Florida has a new attraction—a 17.7-foot-long (5.4-meter-long) Burmese python, the biggest snake ever found in the southeastern U.S. state, scientists say.
What's more, a necropsy on the euthanized python revealed she was carrying 87 eggs—also a state record for the species, a University of Florida team announced Monday.
Captured in Everglades National Park, the "monstrous" constrictor will eventually be displayed at the Florida Museum of Natural History, according to the university.
The Everglades is home to a growing population of the invasive Southeast Asian pythons, many of which have either escaped into or been dumped into the wild. (See Everglades pictures.)
Sometimes adopted as a pet, the Burmese python is one of nine species of constrictor snakes—and about a million individual constrictors—that have been imported into the United States over the past 30 years, according to the U.S. Fish and Wildlife Service.
Burmese Python Finding Florida "Ideal"
Florida's previous biggest-snake record-holder was a 16.8-foot-long (5.12-meter-long) Burmese python. Finding a bigger one "is a great indication that conditions are really perfect for them," said J.D. Willson, a biologist and snake expert at the University of Arkansas.

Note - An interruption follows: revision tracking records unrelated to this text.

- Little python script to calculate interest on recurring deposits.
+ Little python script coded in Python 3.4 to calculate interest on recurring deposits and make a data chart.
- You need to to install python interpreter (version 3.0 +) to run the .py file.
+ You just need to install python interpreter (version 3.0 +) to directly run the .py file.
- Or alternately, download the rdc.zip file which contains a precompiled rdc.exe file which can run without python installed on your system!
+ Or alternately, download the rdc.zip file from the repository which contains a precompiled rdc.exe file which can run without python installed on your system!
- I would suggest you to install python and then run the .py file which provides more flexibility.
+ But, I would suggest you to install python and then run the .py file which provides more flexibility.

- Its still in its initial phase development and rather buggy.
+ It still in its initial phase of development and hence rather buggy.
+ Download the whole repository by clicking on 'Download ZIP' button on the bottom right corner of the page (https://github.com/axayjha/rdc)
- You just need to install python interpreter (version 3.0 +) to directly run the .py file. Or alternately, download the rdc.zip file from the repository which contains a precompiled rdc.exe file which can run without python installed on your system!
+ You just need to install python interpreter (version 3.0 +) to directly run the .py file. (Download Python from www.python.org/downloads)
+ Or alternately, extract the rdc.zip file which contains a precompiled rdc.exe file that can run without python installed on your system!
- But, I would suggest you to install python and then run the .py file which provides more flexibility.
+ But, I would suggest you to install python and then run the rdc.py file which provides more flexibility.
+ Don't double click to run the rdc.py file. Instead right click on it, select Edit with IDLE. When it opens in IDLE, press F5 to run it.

Burmese pythons, he said, grow biggest where there's plentiful food—in captivity, they can reach lengths of up to 20 feet (6 meters).

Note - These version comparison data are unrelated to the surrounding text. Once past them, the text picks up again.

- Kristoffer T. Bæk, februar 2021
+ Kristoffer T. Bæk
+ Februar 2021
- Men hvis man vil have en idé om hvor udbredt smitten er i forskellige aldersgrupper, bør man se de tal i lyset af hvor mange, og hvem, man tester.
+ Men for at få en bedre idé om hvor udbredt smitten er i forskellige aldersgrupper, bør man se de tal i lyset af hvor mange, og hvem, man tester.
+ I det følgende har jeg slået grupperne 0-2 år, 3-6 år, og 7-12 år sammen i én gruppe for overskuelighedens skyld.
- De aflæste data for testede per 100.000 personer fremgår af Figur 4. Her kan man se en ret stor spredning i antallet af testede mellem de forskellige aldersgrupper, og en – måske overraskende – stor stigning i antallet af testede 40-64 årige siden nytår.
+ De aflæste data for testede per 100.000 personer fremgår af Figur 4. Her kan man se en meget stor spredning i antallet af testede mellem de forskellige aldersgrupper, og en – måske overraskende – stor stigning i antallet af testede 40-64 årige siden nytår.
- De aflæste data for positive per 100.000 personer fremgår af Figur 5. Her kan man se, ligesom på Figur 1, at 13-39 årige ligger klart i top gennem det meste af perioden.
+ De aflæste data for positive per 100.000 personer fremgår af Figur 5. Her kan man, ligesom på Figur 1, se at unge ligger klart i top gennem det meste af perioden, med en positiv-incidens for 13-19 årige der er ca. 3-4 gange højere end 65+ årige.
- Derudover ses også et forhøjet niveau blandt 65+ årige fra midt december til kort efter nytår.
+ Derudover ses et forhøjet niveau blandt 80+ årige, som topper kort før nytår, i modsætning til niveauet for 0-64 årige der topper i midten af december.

A Burmese python as big as the new titleholder "should be able to eat any native animal in South Florida"—even Florida panthers, Willson said. And in fact, recent study showed that Burmese pythons are preying on a wide range of native species, some of which happen to be in decline.
Another reason bigger is better: Large snakes retain heat better. That may explain how heftier pythons—though adapted to steamy environments—manage to survive the occasional winter freeze in Florida, he added.

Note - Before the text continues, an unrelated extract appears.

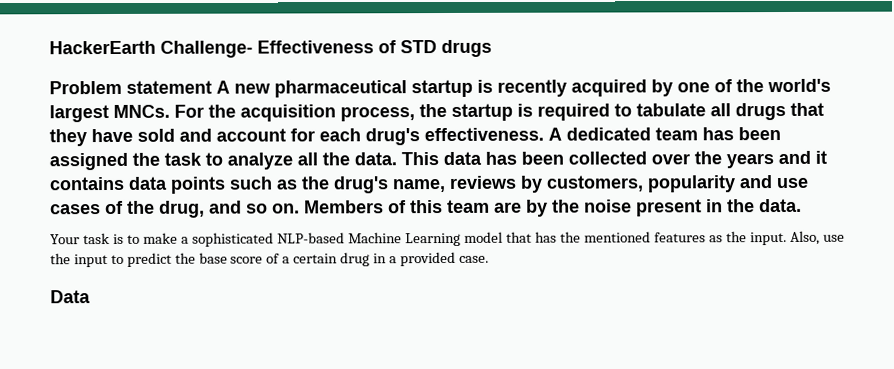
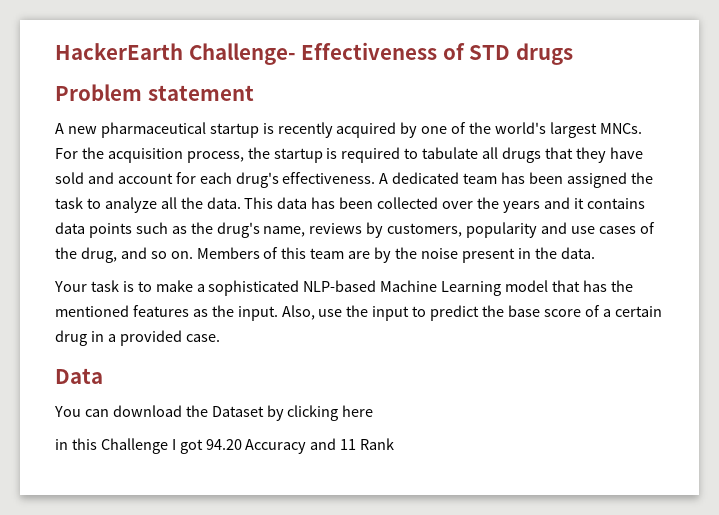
- Problem statement A new pharmaceutical startup is recently acquired by one of the world's largest MNCs.
+ Problem statement
+ A new pharmaceutical startup is recently acquired by one of the world's largest MNCs.
+ You can download the Dataset by clicking here
+ in this Challenge I got 94.20 Accuracy and 11 Rank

The number of eggs the recently caught female was carrying is another sign that the snake was a healthy animal, and that Florida's "environmental conditions are ideal" for Burmese pythons, said Whit Gibbons, a professor emeritus of ecology and head of outreach for the Savannah River Ecology Lab at the University of Georgia.
Stopping the Burmese Python's Spread
To biologist Cheryl Millett, those 87 eggs are "just more evidence that they are pretty much established—they're breeding in the Everglades," she said.
That's why Millett's group, a public-private Nature Conservancy partnership called Python Patrol, focuses not on eradicating invasive pythons but on stopping the spread of the snake to sensitive areas, such as bird breeding spots, the Florida Keys, or residential neighborhoods.
"I don't think we can necessarily get rid of every last one. We just want to keep them from moving elsewhere," Millett said.
Recent federal and state laws have also attempted to limit the trade and ownership of invasive snakes.
In the end, though, Savannah River's Gibbons said, it may be Mother Nature who puts the Burmese python on notice.
"You can never know what might befall a species," Gibbons said. "There could be a disease outbreak, or the prey base could diminish sufficiently."
But, he said, "I think pythons are going to be part of the native fauna in the next few decades."